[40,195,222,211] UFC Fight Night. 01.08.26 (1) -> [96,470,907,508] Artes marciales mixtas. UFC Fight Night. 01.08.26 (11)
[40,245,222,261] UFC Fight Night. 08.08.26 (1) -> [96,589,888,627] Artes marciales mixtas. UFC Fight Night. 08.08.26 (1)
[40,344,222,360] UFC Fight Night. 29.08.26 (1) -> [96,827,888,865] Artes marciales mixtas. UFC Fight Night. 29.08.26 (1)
☆ ☆ ☆ ☆ ☆
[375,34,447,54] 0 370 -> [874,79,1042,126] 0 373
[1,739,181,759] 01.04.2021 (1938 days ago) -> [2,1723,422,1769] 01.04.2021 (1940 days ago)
☆ ☆ ☆ ☆ ☆
Of the lines above, retype only those from the line containing "[375,34,447,54] 0 370" through the line containing "[1,739,181,759] 01.04.2021 (1938", including both, exactly.

Response to the task:
[375,34,447,54] 0 370 -> [874,79,1042,126] 0 373
[1,739,181,759] 01.04.2021 (1938 days ago) -> [2,1723,422,1769] 01.04.2021 (1940 days ago)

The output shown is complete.